[ABOUT THIS TASK] Keep each entry exactly as written when you repeat it, and skip the images.

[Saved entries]
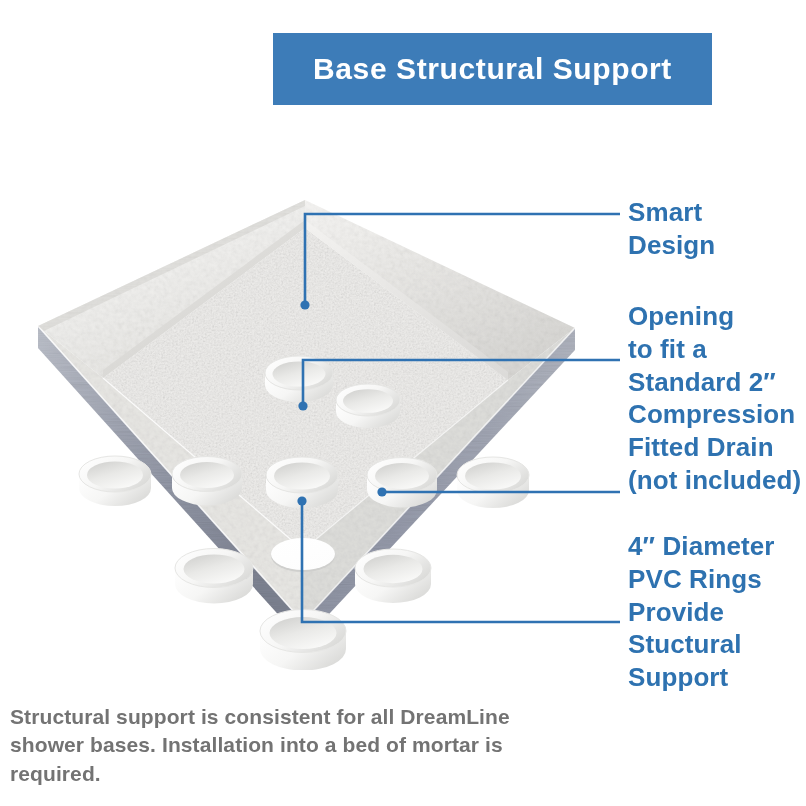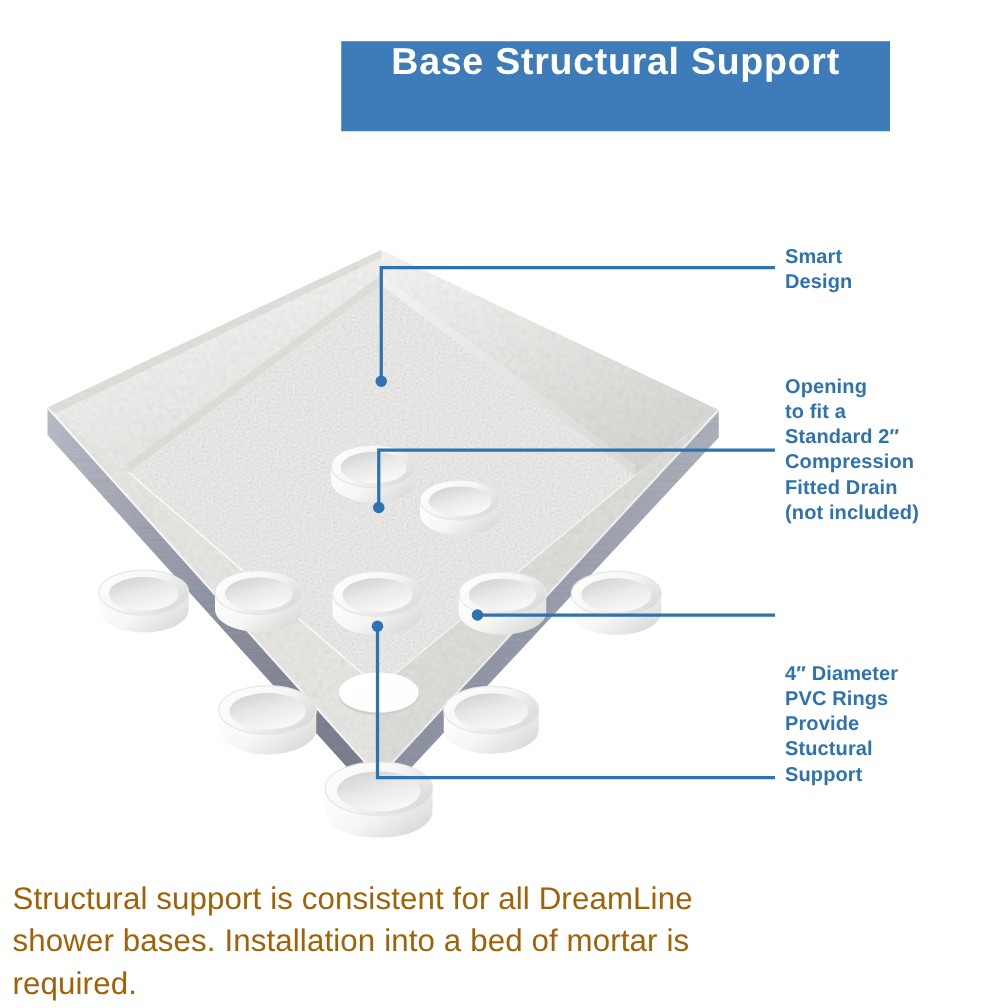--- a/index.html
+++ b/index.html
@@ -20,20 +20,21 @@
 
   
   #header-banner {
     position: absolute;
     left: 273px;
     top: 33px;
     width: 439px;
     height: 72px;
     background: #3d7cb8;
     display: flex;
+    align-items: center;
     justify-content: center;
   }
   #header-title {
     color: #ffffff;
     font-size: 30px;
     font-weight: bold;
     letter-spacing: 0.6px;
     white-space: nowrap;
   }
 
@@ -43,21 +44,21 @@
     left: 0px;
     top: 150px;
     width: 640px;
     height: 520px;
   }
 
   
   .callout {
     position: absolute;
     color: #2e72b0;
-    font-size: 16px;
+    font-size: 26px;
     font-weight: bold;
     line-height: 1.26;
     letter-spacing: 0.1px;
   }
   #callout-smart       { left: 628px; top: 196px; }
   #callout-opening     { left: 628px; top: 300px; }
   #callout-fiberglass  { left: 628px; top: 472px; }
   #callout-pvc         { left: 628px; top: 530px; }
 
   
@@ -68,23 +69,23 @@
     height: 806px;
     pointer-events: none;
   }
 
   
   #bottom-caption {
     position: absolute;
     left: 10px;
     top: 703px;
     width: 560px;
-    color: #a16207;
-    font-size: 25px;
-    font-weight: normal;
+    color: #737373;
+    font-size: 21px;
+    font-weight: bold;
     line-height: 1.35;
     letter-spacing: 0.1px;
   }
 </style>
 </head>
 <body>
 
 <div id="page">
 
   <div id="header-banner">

[ANSWER TO THIS PROBLEM]
--- a/index.html
+++ b/index.html
@@ -20,20 +20,21 @@
 
   
   #header-banner {
     position: absolute;
     left: 273px;
     top: 33px;
     width: 439px;
     height: 72px;
     background: #3d7cb8;
     display: flex;
+    align-items: center;
     justify-content: center;
   }
   #header-title {
     color: #ffffff;
     font-size: 30px;
     font-weight: bold;
     letter-spacing: 0.6px;
     white-space: nowrap;
   }
 
@@ -43,21 +44,21 @@
     left: 0px;
     top: 150px;
     width: 640px;
     height: 520px;
   }
 
   
   .callout {
     position: absolute;
     color: #2e72b0;
-    font-size: 16px;
+    font-size: 26px;
     font-weight: bold;
     line-height: 1.26;
     letter-spacing: 0.1px;
   }
   #callout-smart       { left: 628px; top: 196px; }
   #callout-opening     { left: 628px; top: 300px; }
   #callout-fiberglass  { left: 628px; top: 472px; }
   #callout-pvc         { left: 628px; top: 530px; }
 
   
@@ -68,23 +69,23 @@
     height: 806px;
     pointer-events: none;
   }
 
   
   #bottom-caption {
     position: absolute;
     left: 10px;
     top: 703px;
     width: 560px;
-    color: #a16207;
-    font-size: 25px;
-    font-weight: normal;
+    color: #737373;
+    font-size: 21px;
+    font-weight: bold;
     line-height: 1.35;
     letter-spacing: 0.1px;
   }
 </style>
 </head>
 <body>
 
 <div id="page">
 
   <div id="header-banner">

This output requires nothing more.